TASK GOAL:
Looking at the listing below, how many lines include "height"? Answer with the number only.

TASK DATA:
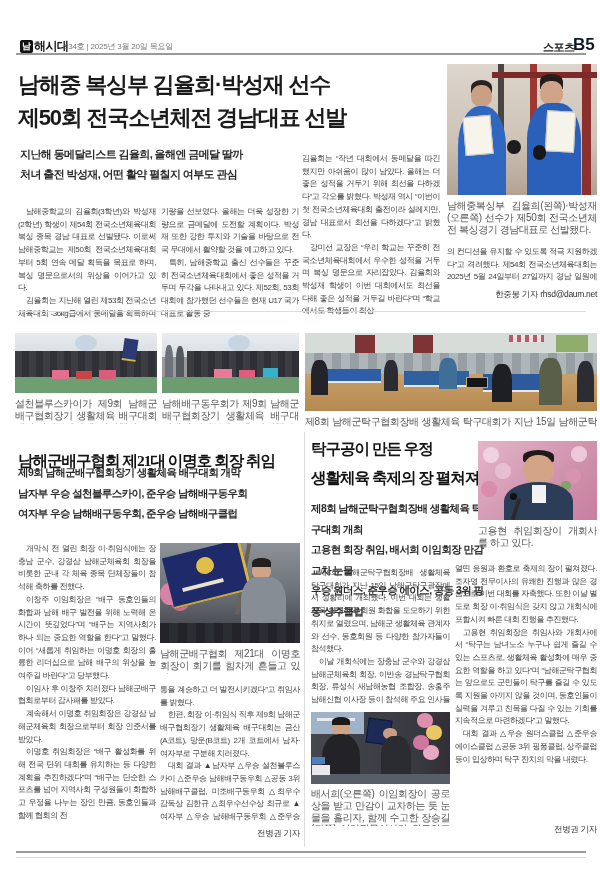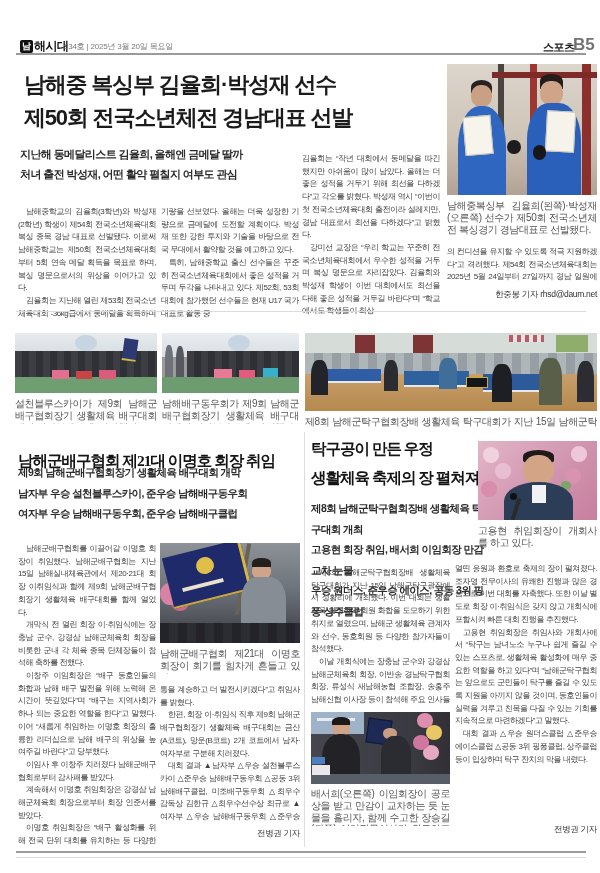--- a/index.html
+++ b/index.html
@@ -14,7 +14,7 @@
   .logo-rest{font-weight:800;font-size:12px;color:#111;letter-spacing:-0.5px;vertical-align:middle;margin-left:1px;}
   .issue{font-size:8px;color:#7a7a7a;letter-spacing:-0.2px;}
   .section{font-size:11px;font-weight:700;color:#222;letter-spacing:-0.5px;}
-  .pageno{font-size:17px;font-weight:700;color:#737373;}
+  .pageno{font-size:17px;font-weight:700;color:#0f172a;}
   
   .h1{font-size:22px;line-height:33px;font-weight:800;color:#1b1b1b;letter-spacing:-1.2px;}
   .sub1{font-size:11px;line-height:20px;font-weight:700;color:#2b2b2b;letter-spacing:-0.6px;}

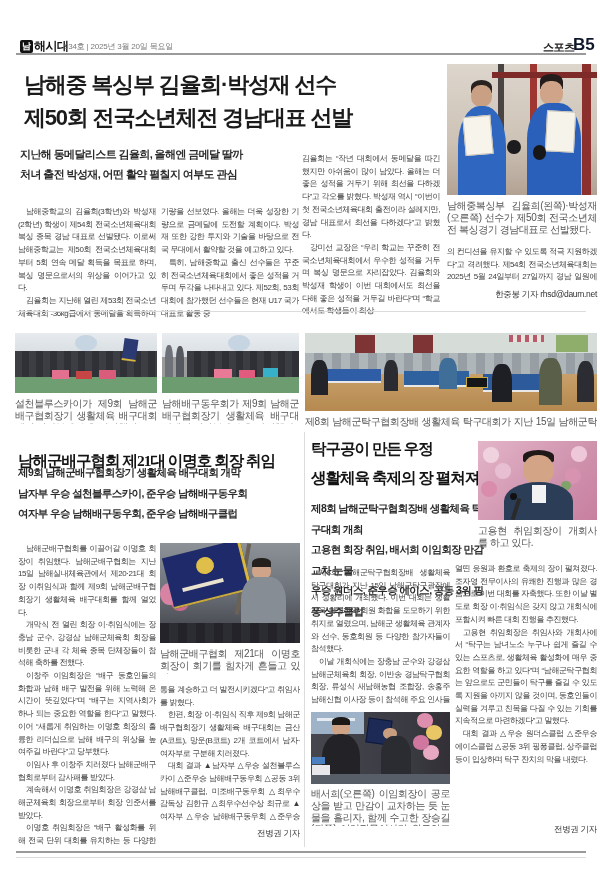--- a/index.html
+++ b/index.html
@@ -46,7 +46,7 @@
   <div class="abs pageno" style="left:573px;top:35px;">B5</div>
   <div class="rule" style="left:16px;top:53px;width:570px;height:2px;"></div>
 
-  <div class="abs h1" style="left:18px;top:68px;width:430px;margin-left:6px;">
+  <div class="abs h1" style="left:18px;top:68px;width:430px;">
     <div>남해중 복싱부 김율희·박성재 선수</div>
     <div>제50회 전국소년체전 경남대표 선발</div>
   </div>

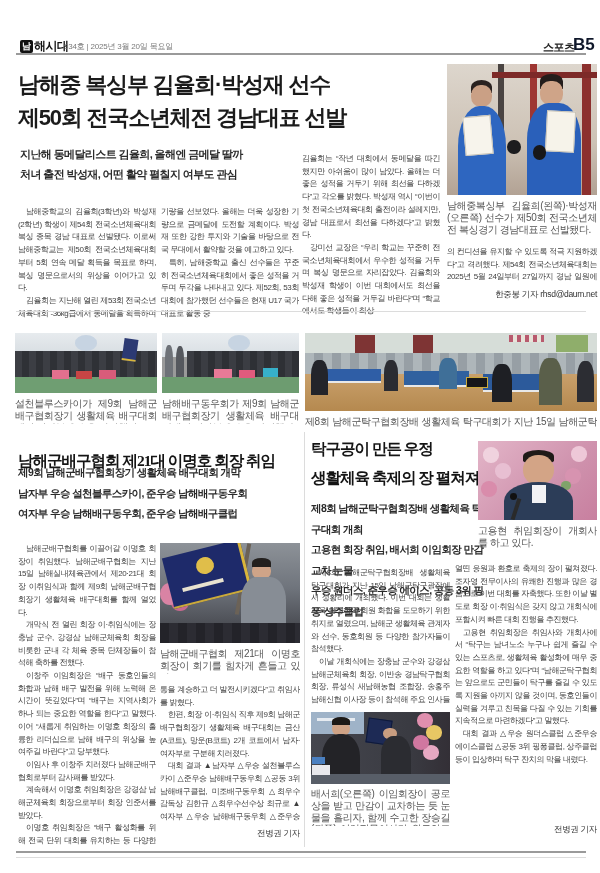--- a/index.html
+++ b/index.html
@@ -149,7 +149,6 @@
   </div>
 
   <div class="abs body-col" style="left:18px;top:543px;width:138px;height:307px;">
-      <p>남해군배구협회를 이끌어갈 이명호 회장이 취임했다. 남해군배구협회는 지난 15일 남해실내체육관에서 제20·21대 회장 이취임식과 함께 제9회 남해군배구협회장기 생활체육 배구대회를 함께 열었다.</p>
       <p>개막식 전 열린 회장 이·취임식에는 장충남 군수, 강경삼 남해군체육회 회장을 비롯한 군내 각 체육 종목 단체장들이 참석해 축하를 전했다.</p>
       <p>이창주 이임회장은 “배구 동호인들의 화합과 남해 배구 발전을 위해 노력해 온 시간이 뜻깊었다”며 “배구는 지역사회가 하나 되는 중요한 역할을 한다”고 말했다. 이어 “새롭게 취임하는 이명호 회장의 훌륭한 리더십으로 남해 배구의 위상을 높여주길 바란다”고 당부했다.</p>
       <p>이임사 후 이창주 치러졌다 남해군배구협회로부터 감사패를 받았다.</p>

...

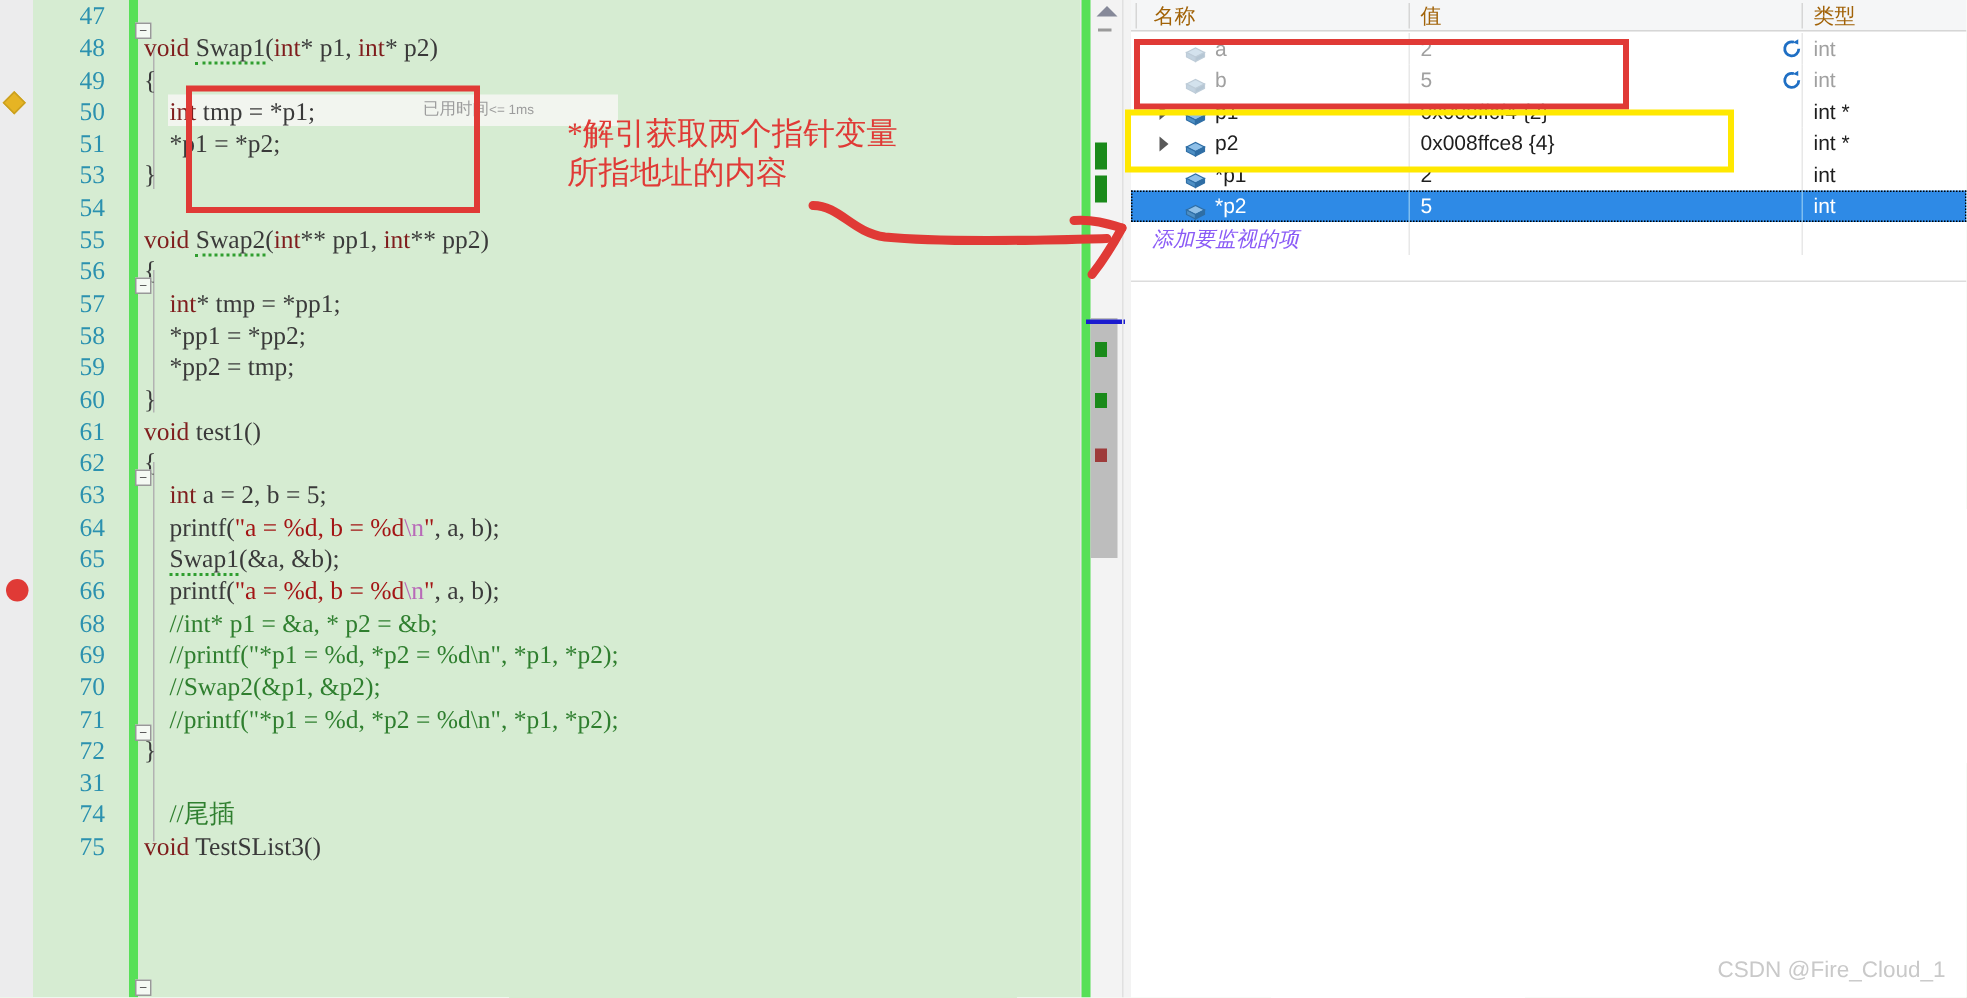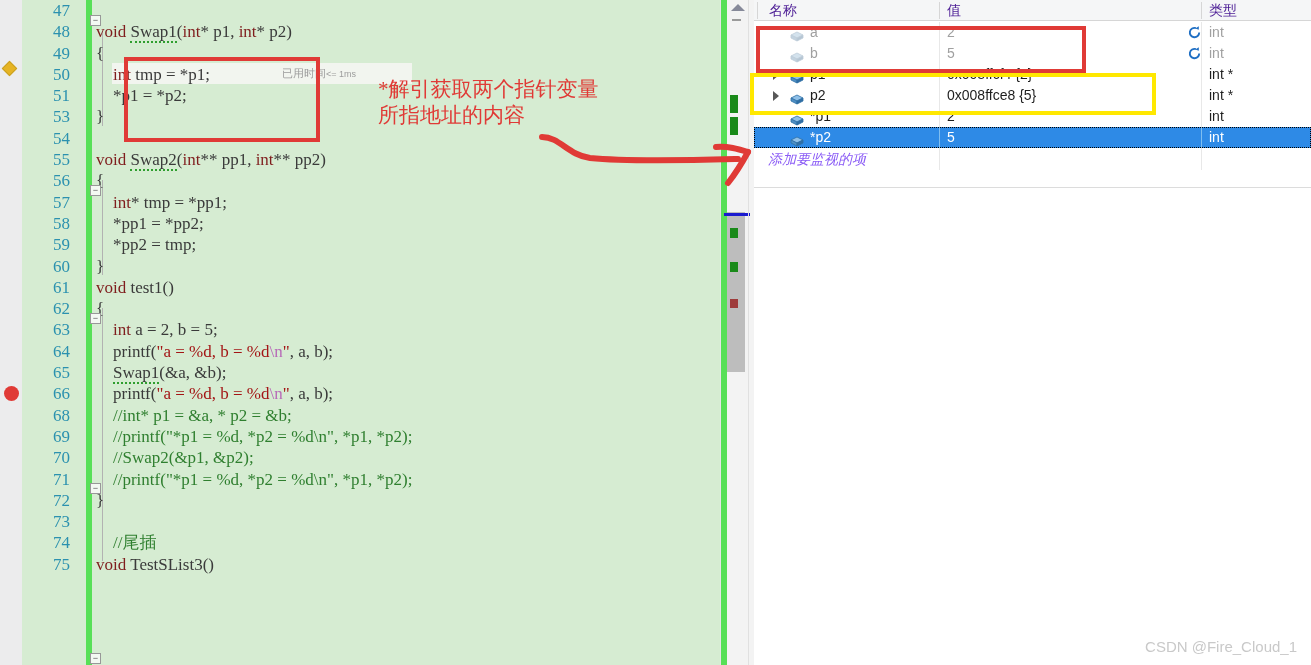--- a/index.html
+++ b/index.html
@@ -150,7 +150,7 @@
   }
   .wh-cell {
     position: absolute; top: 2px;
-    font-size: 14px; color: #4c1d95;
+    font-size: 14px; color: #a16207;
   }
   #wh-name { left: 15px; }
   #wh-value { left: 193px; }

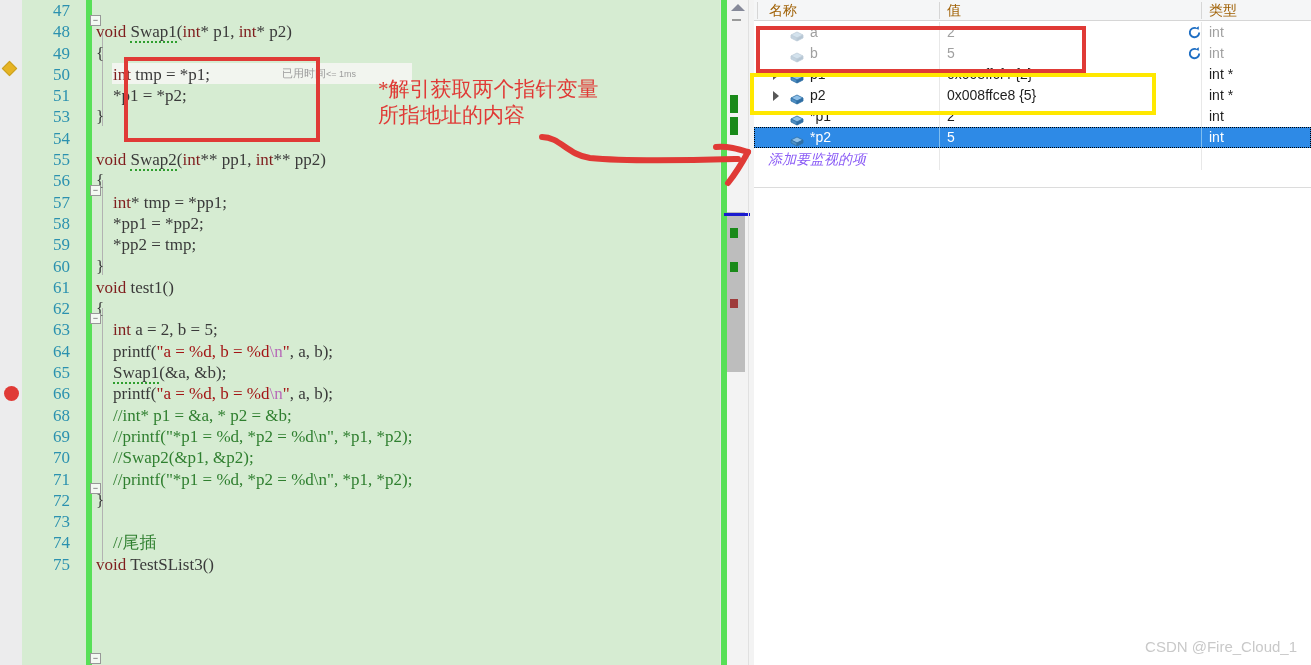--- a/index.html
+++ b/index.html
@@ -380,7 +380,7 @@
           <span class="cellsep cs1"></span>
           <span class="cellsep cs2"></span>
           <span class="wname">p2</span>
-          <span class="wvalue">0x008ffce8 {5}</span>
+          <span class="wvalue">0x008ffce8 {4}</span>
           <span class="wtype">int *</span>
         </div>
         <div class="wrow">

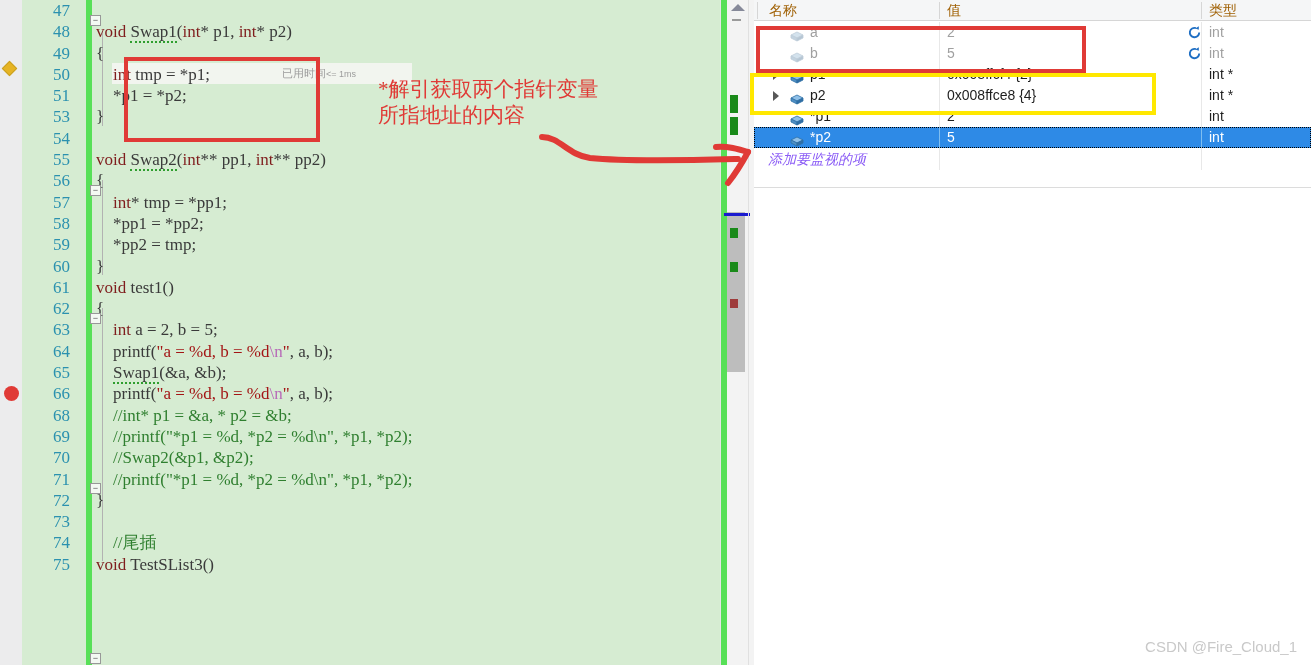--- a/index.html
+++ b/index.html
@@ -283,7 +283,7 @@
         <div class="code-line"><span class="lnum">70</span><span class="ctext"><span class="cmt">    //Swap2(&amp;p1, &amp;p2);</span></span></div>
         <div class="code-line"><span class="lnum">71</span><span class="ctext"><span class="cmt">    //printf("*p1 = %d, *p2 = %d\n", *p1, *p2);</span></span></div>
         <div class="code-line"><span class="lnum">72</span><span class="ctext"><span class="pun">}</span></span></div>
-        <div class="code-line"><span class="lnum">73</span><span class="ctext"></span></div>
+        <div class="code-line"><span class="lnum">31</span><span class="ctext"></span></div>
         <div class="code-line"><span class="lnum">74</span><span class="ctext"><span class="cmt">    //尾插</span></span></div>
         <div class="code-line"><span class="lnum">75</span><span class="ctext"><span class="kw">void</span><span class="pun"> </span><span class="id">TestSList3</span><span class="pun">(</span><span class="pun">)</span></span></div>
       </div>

EXERCISE ANSWER:
4